The purpose of this study was to evaluate the accuracy of an intraoral scanner based on camera sleeve type, decontamination protocol, and calibration status. Five extracted human teeth were set into a gypsum stone model and prepared for various indirect restorations. An optical impression was completed with a benchtop scanner to serve as a reference standard. A total of 160 optical impressions were completed using a sterilizable sleeve, an autoclavable sleeve with a single-use plastic window, or a single-use disposable plastic sleeve attached to a calibrated or an uncalibrated intraoral scanner.
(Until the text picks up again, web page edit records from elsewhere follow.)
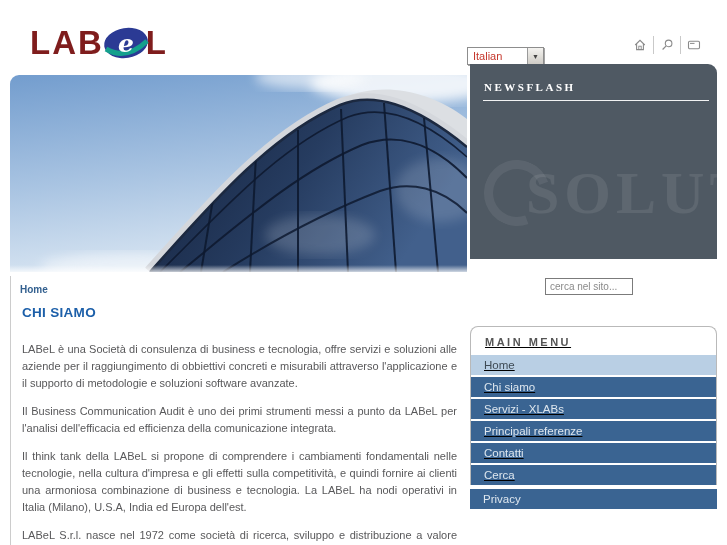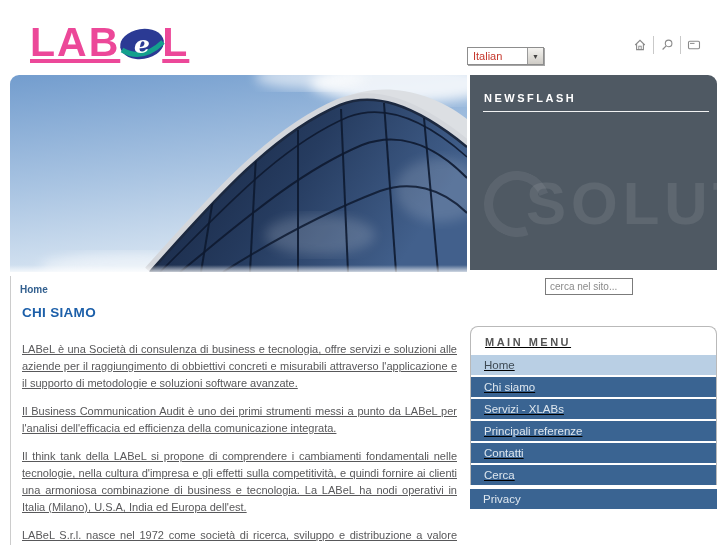"LAB" .logo-txt { color: #ec4899 -> #7f1d1d; font-size: 41px -> 33px; text-decoration: underline -> none }
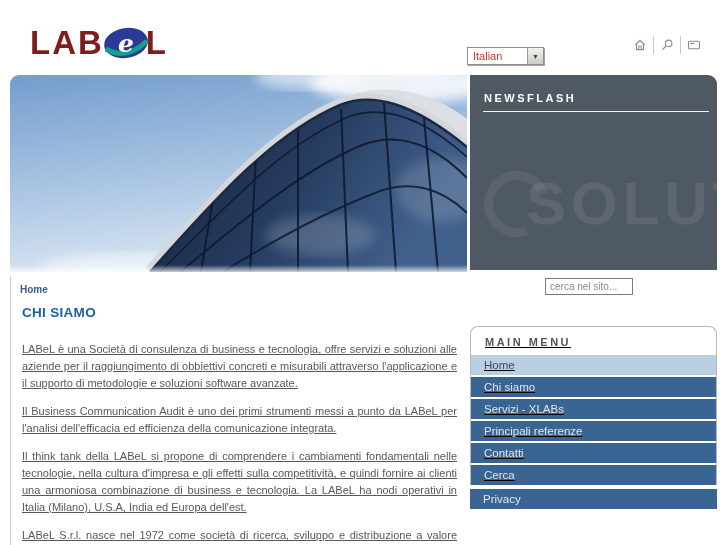"NEWSFLASH" .newsflash { font-family: none -> Liberation Serif, serif; top: 75px -> 64px }
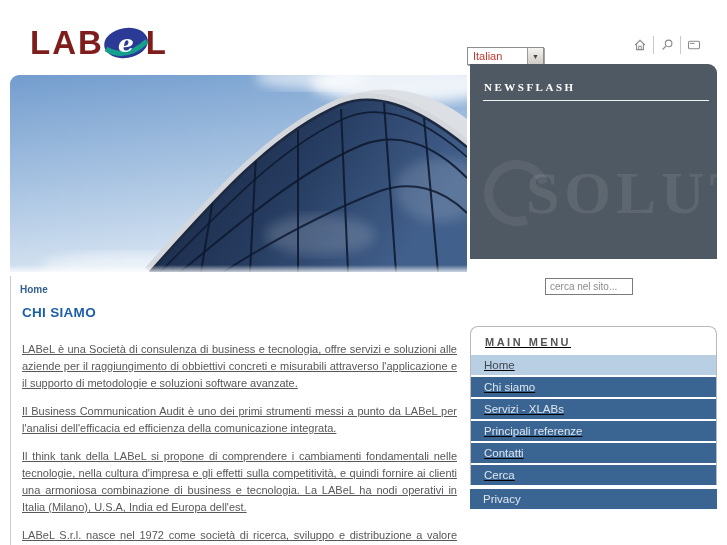"LABeL è una Società di" .paragraphs p { text-decoration: underline -> none }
For the sterilizable sleeves, 2 decontamination protocols were used--high-level disinfection (HLD) or dry heat sterilization (DHS)--and scans were performed at baseline and after 25 and 50 cycles for each protocol. For the autoclavable (AS) and disposable single-use (SU) sleeves, scans were performed at baseline only. Thus, there were 10 optical impressions per test condition: sleeve type (HLD, DHS, AS, or SU) × decontamination status (baseline, 25 cycles [HLD or DHS], or 50 cycles [HLD or DHS]) × calibration status (calibrated or uncalibrated scanner). The individual optical impressions were compared to the reference standard impression by using 3-dimensional best-fit superimposition with the prepared tooth surfaces as reference points, and 3-dimensional linear differences were calculated for each superimposition. The median positive and absolute value median negative distance measurements were averaged for each impression to generate an average median discrepancy from baseline. The data were analyzed with Kruskal-Wallis and Mann-Whitney U tests (α = 0.05). No statistically significant differences in the median linear distance were found, regardless of sleeve type, decontamination protocol, or calibration status (P > 0.05). All groups demonstrated statistically similar linear disparities, ranging from 11.78 to 14.00 μm. The most precise sleeves were the single-use plastic sleeves, although their results were not significantly different from those of the multiuse sleeve. The results indicated that any of the currently available camera sleeves can provide similar accuracy in a clinical setting and that single-use disposable sleeves are a viable alternative to the currently accepted multiuse sleeves.

摘要

本研究旨在评估基于摄像头套类型、消毒方案和校准状态的口腔内扫描仪的准确性。将五颗提取的人牙固定在石膏模型中,并准备进行各种间接修复。使用台式扫描仪完成光学印模,作为参考标准。总共使用可消毒套管、带有一次性塑料窗的可高压蒸汽灭菌套管或连接到校准或未校准的口腔内扫描仪的一次性使用塑料套管完成了 160 次光学印模。对于可消毒套管,使用了两种消毒方案——高水平消毒 (HLD) 或干热灭菌 (DHS)——并在每种方案的基线以及 25 和 50 次循环后进行扫描。对于可高压蒸汽灭菌 (AS) 和一次性使用 (SU) 套管,仅在基线时进行扫描。因此,每个测试条件下有 10 个光学印模:套管类型 (HLD、DHS、AS 或 SU)×消毒状态 (基线、25 次循环 [HLD 或 DHS] 或 50 次循环 [HLD 或 DHS])×校准状态 (校准或未校准的扫描仪)。通过使用准备好的牙齿表面作为参考点的三维最佳拟合叠加来比较各个光学印模与参考标准印模,并计算每个叠加的三维线性差异。为每个印模生成平均中值差异,以生成从基线开始的平均中值差异。使用 Kruskal-Wallis 和 Mann-Whitney U 检验 (α = 0.05) 对数据进行分析。无论套管类型、消毒方案还是校准状态如何,中位线性距离均无统计学差异 (P > 0.05)。所有组均显示出统计学上相似的线性差异,范围为 11.78 至 14.00 μm。最精确的套管是一次性塑料套管,尽管它们的结果与多用途套管没有显著差异。结果表明,在临床环境中,任何当前可用的摄像头套管都可以提供相似的准确性,并且一次性使用的一次性套管是目前可接受的多用途套管的可行替代品。